Politico looks at a new survey of Hispanic voters that indicates the term "Latinx" is preferred by only 2% of Hispanics, compared to 68% who prefer "Hispanic" and 21% who self-identify as "Latino." What is more, 40% of those surveyed said the word Latinx either "bothered" or "offended" them. The continued use of this neologism by some on the left is the kind of thing that causes Democrats to lose elections.
It is not every day that you wake up to a front-page story in The Washington Post — or any other newspaper — about Pope John Paul I, the smiling pope who died just 33 days after being elected in 1978. Rome bureau chief Chico Harlan and Rome bureau reporter Stefano Pitrelli do a fine job exploring the many mysteries that still shroud this comet of a pope who is now on the path to sainthood.
In The New York Times, Michael Bindas of the Institute for Justice and Walter Womack of the Southern Christian Leadership Conference explain why they hope the U.S. Supreme Court will overturn Maine's ban on parents using school vouchers to go to a school that offers religious instruction. The circumstances in Maine are found in other rural states: Many school districts do not have a high school, and will pay tuition at a school of the parents' choice. The issue also affects urban education also. The authors note that the public school system assigns students to schools "by ZIP code (read: by wealth)" and write:
But the fact is that students whose families are not rich enough to move to another school district or to pay tuition at a private school are trapped in their assigned public school — no matter how bad, no matter how segregated.
When the local public school is failing, poor and working-class parents should not be forced to consign their children to a second-class education.
Coin Week magazine has an article about Connecticut's quarter, from the set of 50 state quarters executed by the National Mint in 1999. The Connecticut quarter featured an image of the Charter Oak in which colonists hid their expansive charter when Sir Edmund Andros demanded they surrender it — and submit to his authority. The quarter was designed by Andy Jones, a gifted artist in my hometown. I played the organ at his wedding. The author of this account in Coin Week gets part of the history wrong: Andros was the royal governor of the Dominion of New England, not New York, when he demanded Connecticut surrender its charter, although he had earlier been governor of New York. In any event, and admitting my bias, I thought the Connecticut quarter was the nicest of the 50.

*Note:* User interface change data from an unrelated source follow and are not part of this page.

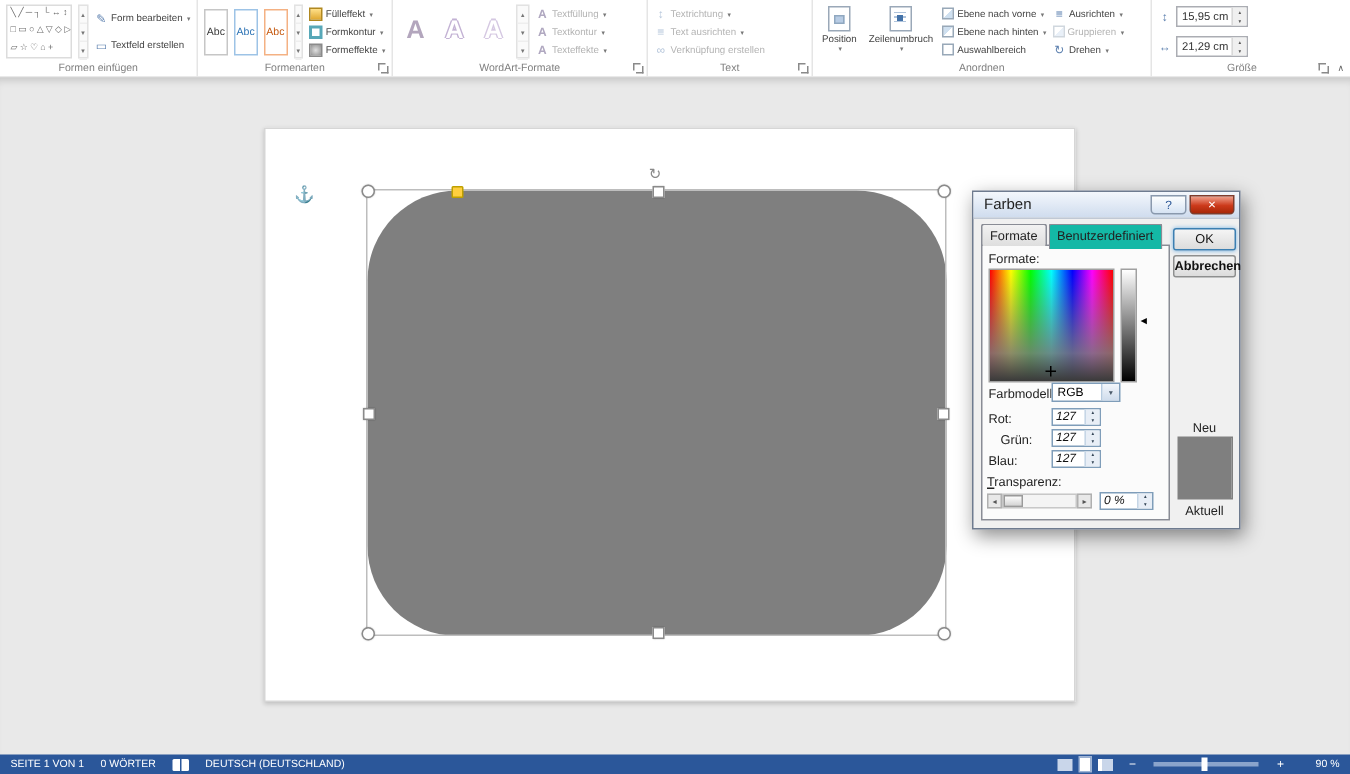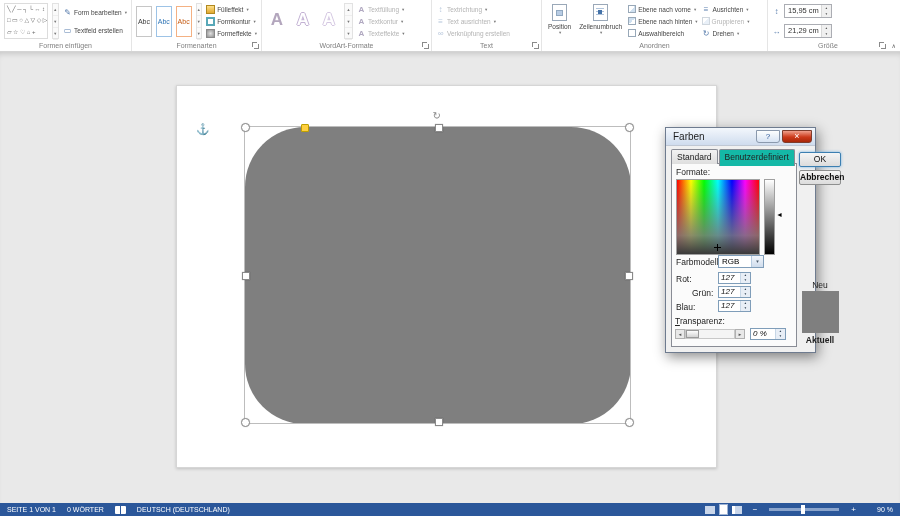--- a/index.html
+++ b/index.html
@@ -72,8 +72,8 @@
   .adj{position:absolute;left:56px;top:-3px;width:6px;height:6px;background:#ffcf3f;border:1px solid #bfa000;border-radius:1px;}
 
   
-  .dlg{position:absolute;left:648px;top:127px;width:151px;height:226px;background:#f0f0f0;
-       border:1px solid #6e7b8f;box-shadow:2px 4px 12px rgba(0,0,0,.45);z-index:50;box-sizing:border-box;margin-left:17px;}
+  .dlg{position:absolute;left:648px;top:127px;width:179px;height:226px;background:#f0f0f0;
+       border:1px solid #6e7b8f;box-shadow:2px 4px 12px rgba(0,0,0,.45);z-index:50;box-sizing:border-box;}
   .dlg-title{height:17px;display:flex;align-items:center;background:linear-gradient(#f3f7fc,#cfdcee);
              border-bottom:1px solid #c0c8d4;padding:0 3px 0 7px;font-size:10px;color:#1e1e1e;}
   .dlg-title-text{flex:1;}

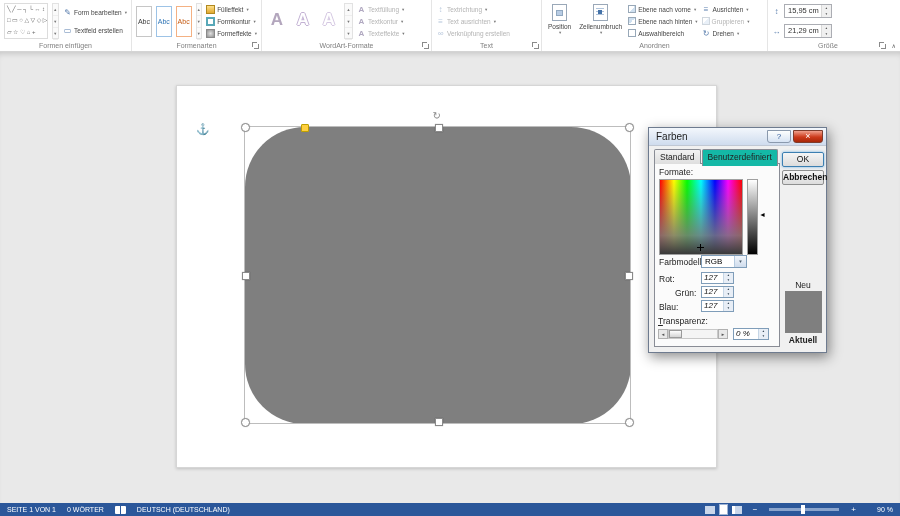--- a/index.html
+++ b/index.html
@@ -358,7 +358,7 @@
       <span class="dlg-close">×</span>
     </div>
     <div class="tabs">
-      <span class="tab">Standard</span>
+      <span class="tab">Formate</span>
       <span class="tab active">Benutzerdefiniert</span>
     </div>
     <div class="tabpanel">

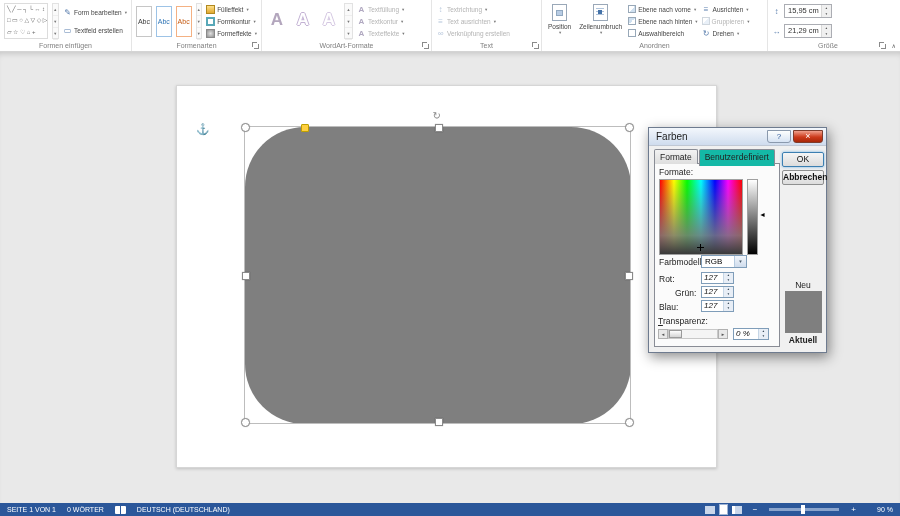--- a/index.html
+++ b/index.html
@@ -381,7 +381,7 @@
           <i>▾</i>
         </span>
       </div>
-      <div class="lbl" style="left:20px;top:124px;text-align:right;">Grün:</div>
+      <div class="lbl" style="left:12px;top:124px;text-align:right;">Grün:</div>
       <div class="spinbox" style="left:46px;top:122px;">
         <span class="sval">127</span>
         <span class="sarr">

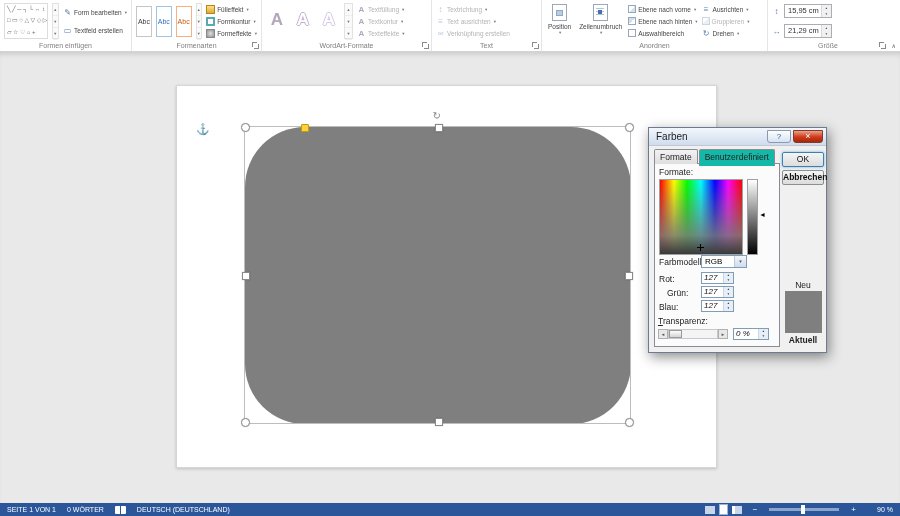--- a/index.html
+++ b/index.html
@@ -418,7 +418,7 @@
       <i style="background: rgb(127, 127, 127);"></i>
       <i style="background: rgb(127, 127, 127);"></i>
     </div>
-    <div class="dlbl" style="top:207px;font-weight:bold;">Aktuell</div>
+    <div class="dlbl" style="top:207px;">Aktuell</div>
   </div>
 
   <div class="status">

The New York Times' "Take Five Minutes" feature finally turned itself to the King of Instruments, the pipe organ. The selections of music are interesting, with few choices of religiously inflected music, although with Bach, all his music is so heavenly it doesn't matter. And scroll to the end to hear Olivier Latry recording Bach's Little Fugue in G minor on the organ at Notre Dame in Paris shortly before the fire that nearly destroyed the cathedral.

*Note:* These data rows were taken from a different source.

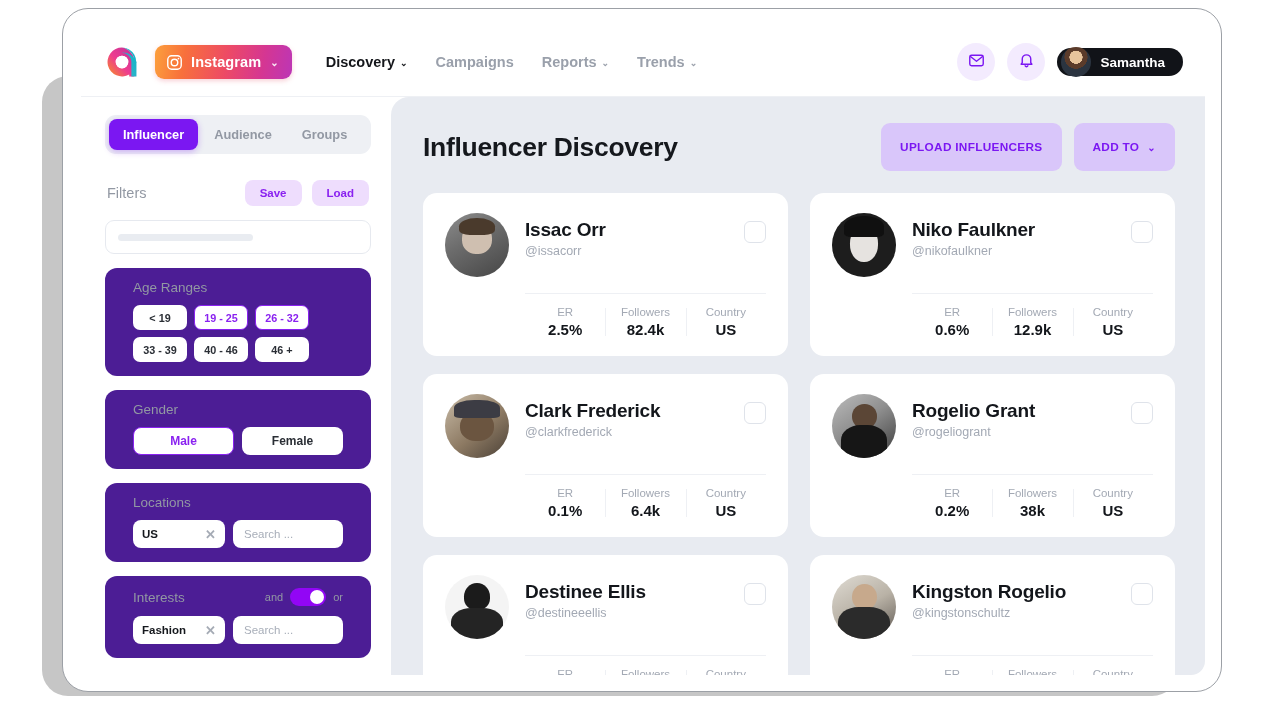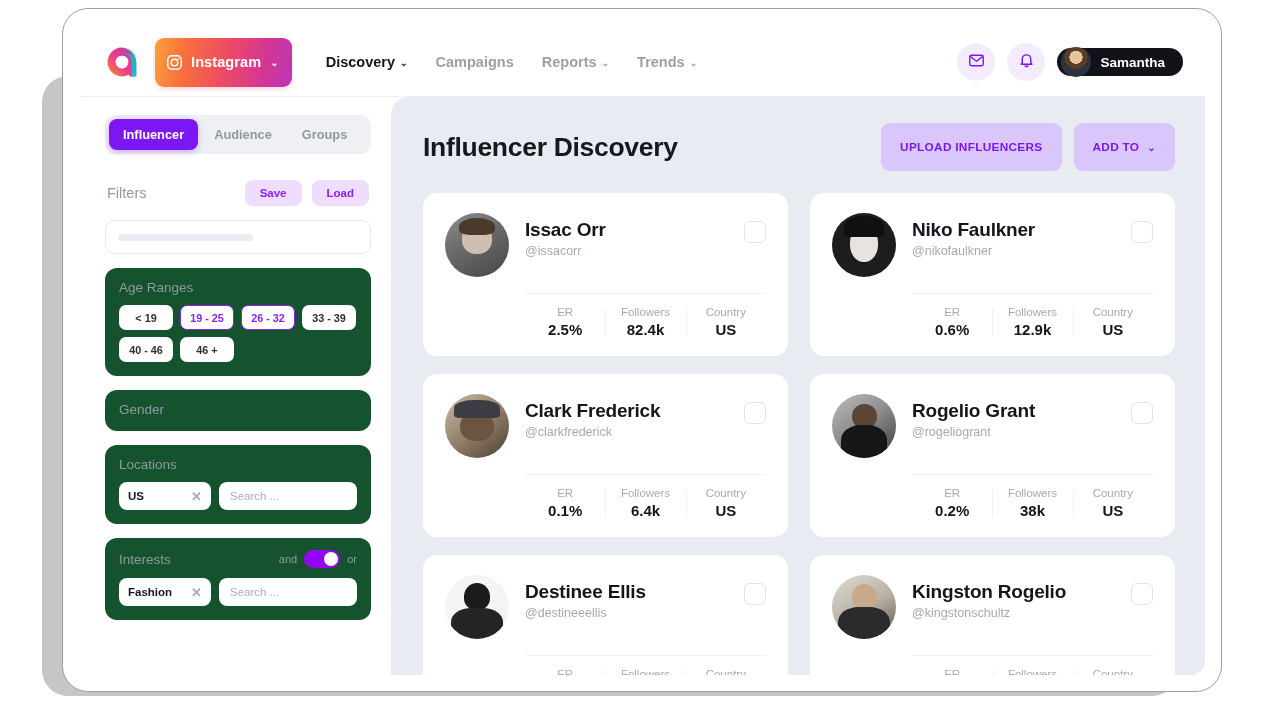--- a/index.html
+++ b/index.html
@@ -64,7 +64,7 @@
 
   .platform-pill {
     display: flex; align-items: center; gap: 8px;
-    height: 49px; padding: 0 13px 0 11px;
+    height: 34px; padding: 0 13px 0 11px;
     border-radius: 9px;
     background: linear-gradient(100deg,#fca03c 0%,#f8703c 22%,#ed4a65 52%,#d53692 78%,#bc36b6 100%);
     color: #fff;

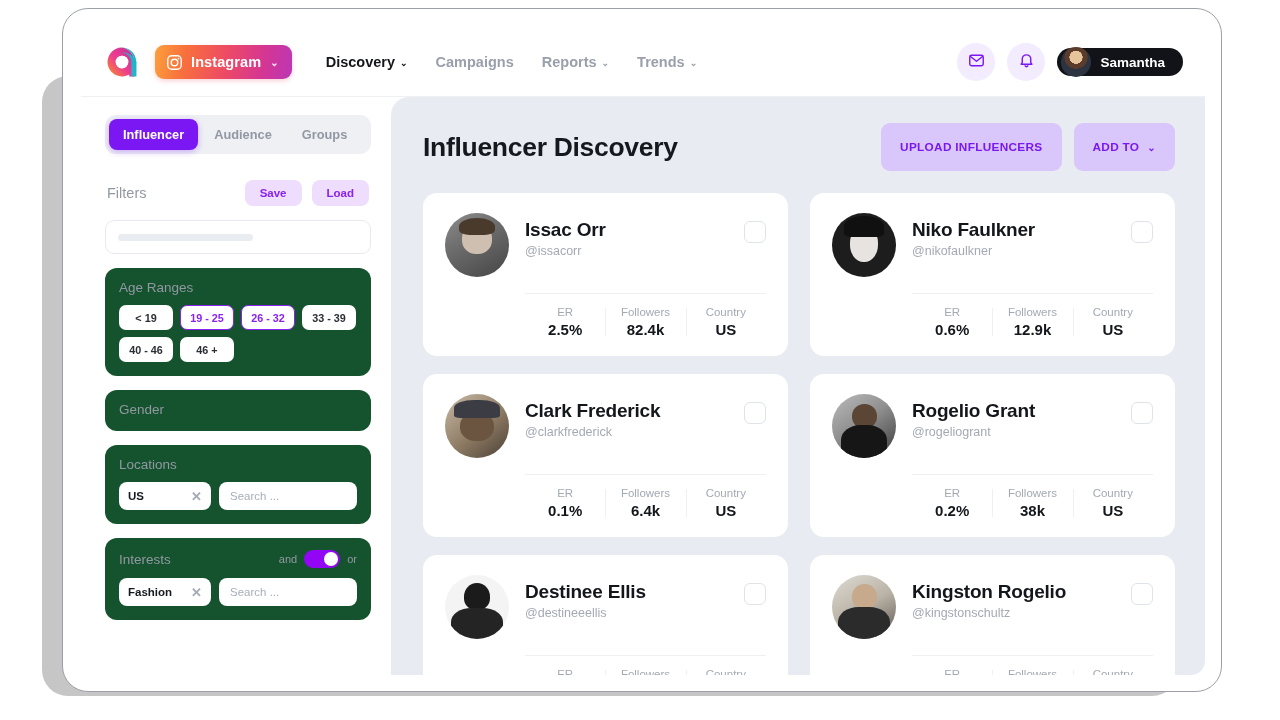--- a/index.html
+++ b/index.html
@@ -171,9 +171,9 @@
 
   .filter-block {
     margin-top: 14px;
-    background: #14532d;
+    background: #4c1d95;
     border-radius: 12px;
-    padding: 12px 14px 14px;
+    padding: 12px 28px 14px;
   }
   .block-head { display: flex; align-items: center; }
   .block-title { font-size: 13.5px; color: #9298a3; font-weight: 500; }

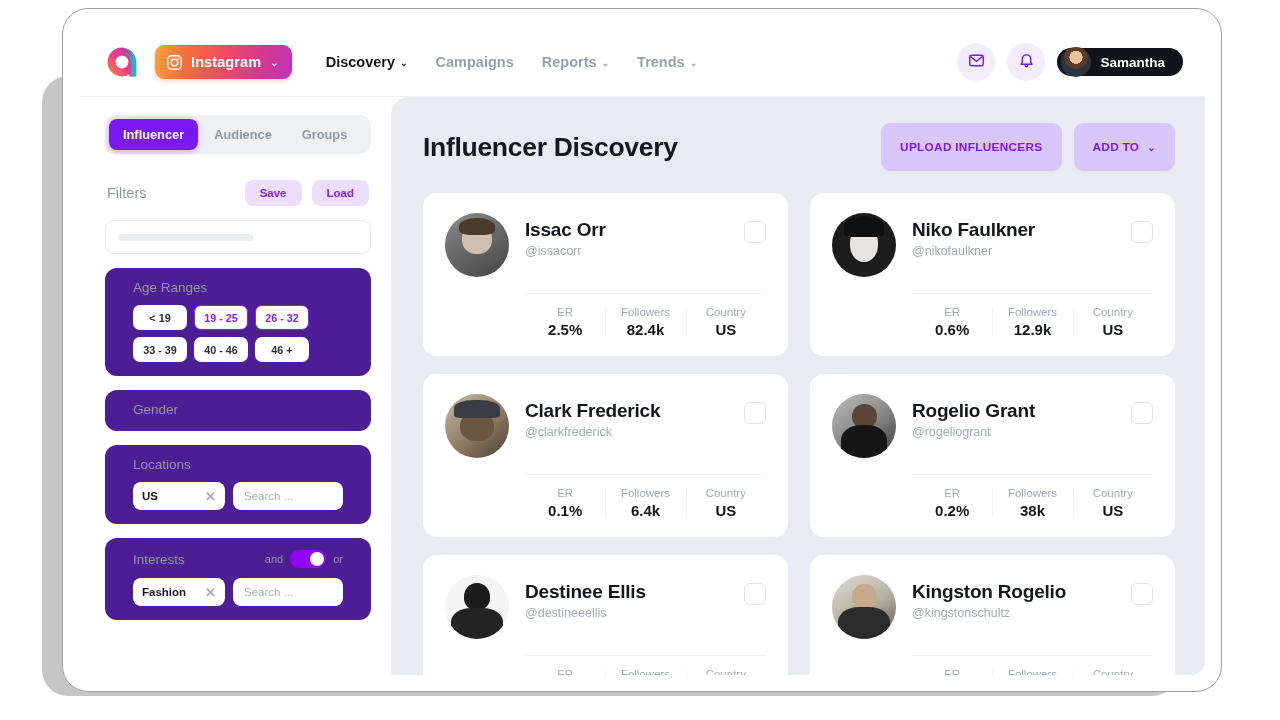--- a/index.html
+++ b/index.html
@@ -462,6 +462,10 @@
             <div class="block-head">
               <div class="block-title">Gender</div>
             </div>
+            <div class="opt-wide">
+              <div class="opt-w sel">Male</div>
+              <div class="opt-w">Female</div>
+            </div>
           </div>
 
           <div class="filter-block">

As Advent invites us to prepare spiritually for Christmas, this week we continue to cultivate the sense of longing and anticipation for a savior that was felt by the ancient Israelites. Conveyed in both the lyrics and the music, these themes run through today's musical selection, "Come Thou Long Expected Jesus" sung here to the tune "Stuttgart" by the choir and congregation at Trintiy Episcopal Church in Tulsa, Oklahoma.